Start of MATERIAL FOR THE TASK
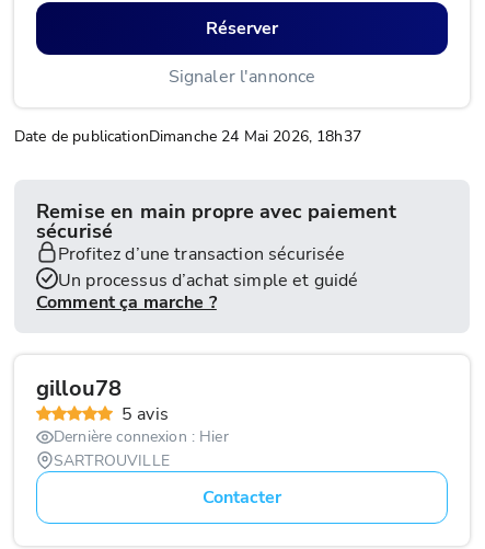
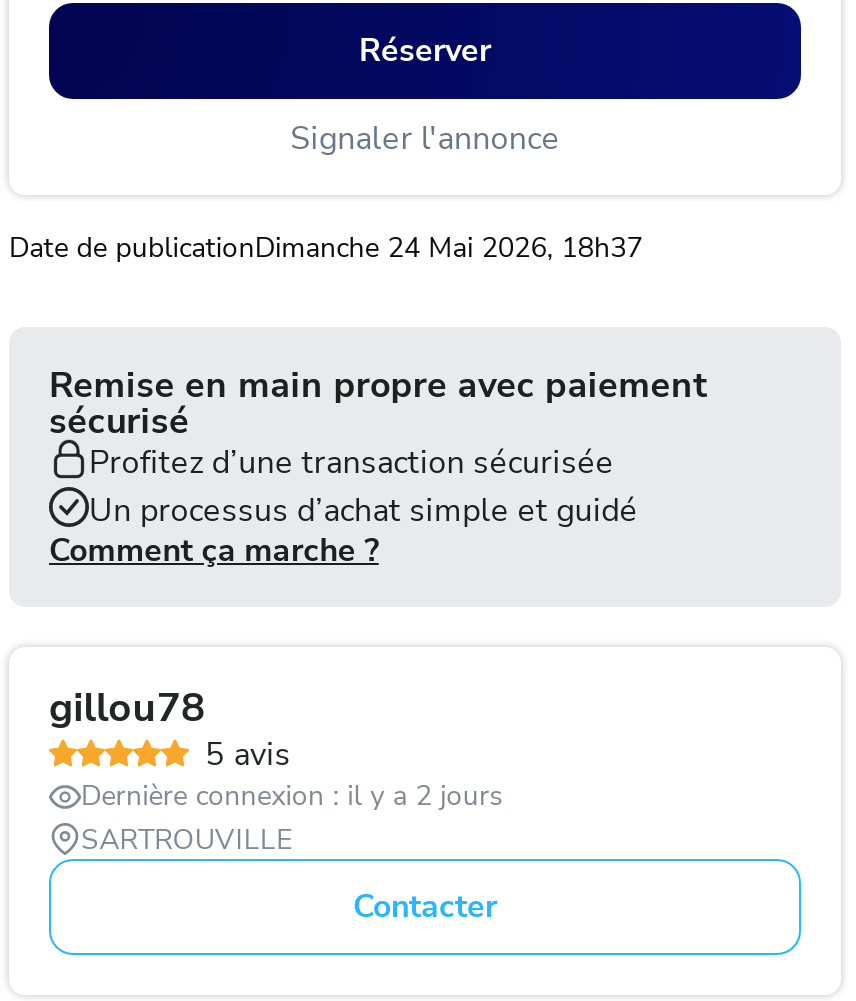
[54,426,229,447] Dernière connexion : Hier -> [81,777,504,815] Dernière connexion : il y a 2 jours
End of MATERIAL FOR THE TASK
Start of MATERIAL FOR THE TASK
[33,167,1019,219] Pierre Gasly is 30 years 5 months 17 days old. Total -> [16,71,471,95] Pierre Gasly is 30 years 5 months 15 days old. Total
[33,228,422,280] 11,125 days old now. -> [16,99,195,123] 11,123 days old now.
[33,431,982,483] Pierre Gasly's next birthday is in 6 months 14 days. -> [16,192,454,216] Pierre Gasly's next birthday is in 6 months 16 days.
End of MATERIAL FOR THE TASK
Start of MATERIAL FOR THE TASK
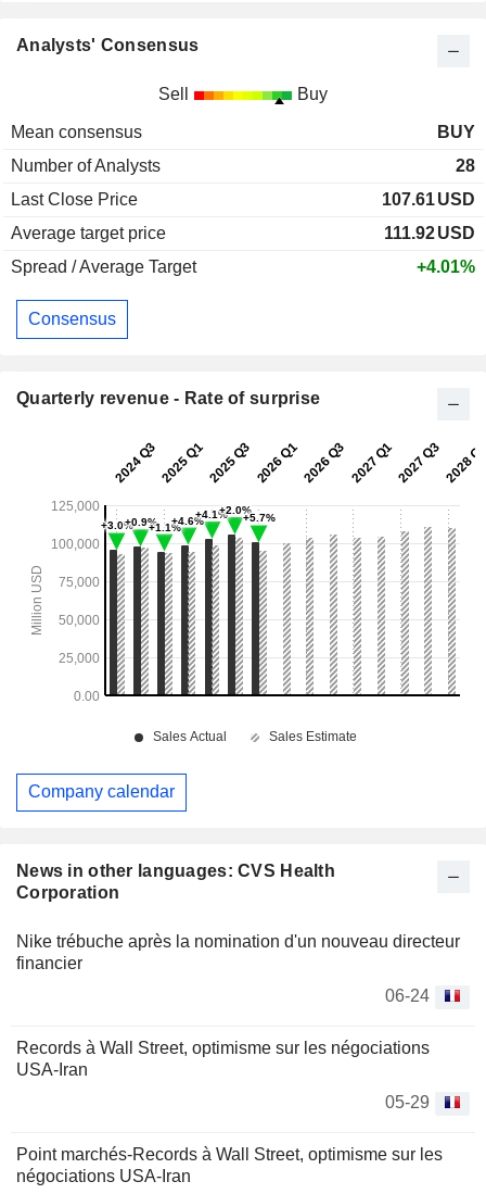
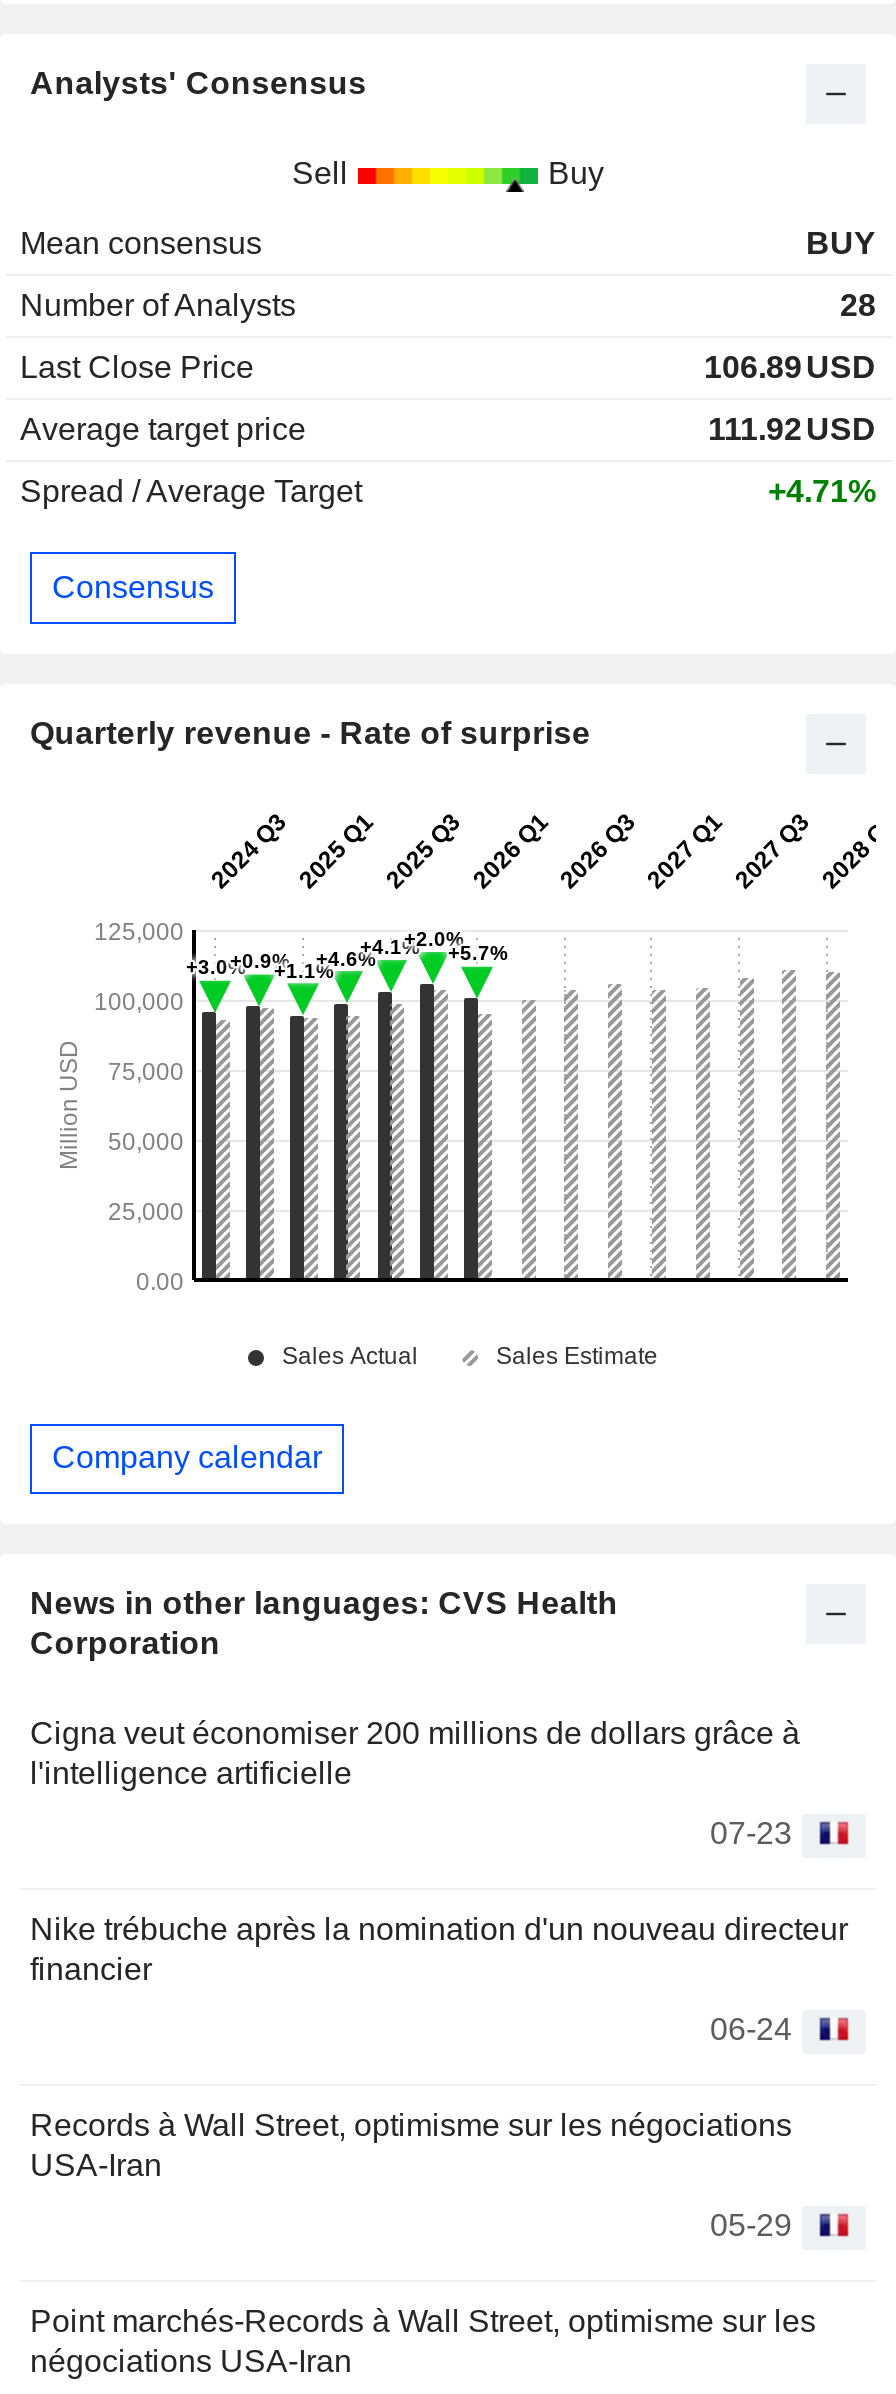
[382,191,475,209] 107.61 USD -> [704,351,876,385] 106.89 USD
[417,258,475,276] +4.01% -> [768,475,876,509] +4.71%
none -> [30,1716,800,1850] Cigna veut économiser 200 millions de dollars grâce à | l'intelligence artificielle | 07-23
End of MATERIAL FOR THE TASK
Wherever the line holding "[33,228,422,280] 11,125 days" falls in the entries above, copy exactly from it through the line holding "[33,431,982,483] Pierre Gasly's", inclusive, and add nothing.

[33,228,422,280] 11,125 days old now. -> [16,99,195,123] 11,123 days old now.
[33,431,982,483] Pierre Gasly's next birthday is in 6 months 14 days. -> [16,192,454,216] Pierre Gasly's next birthday is in 6 months 16 days.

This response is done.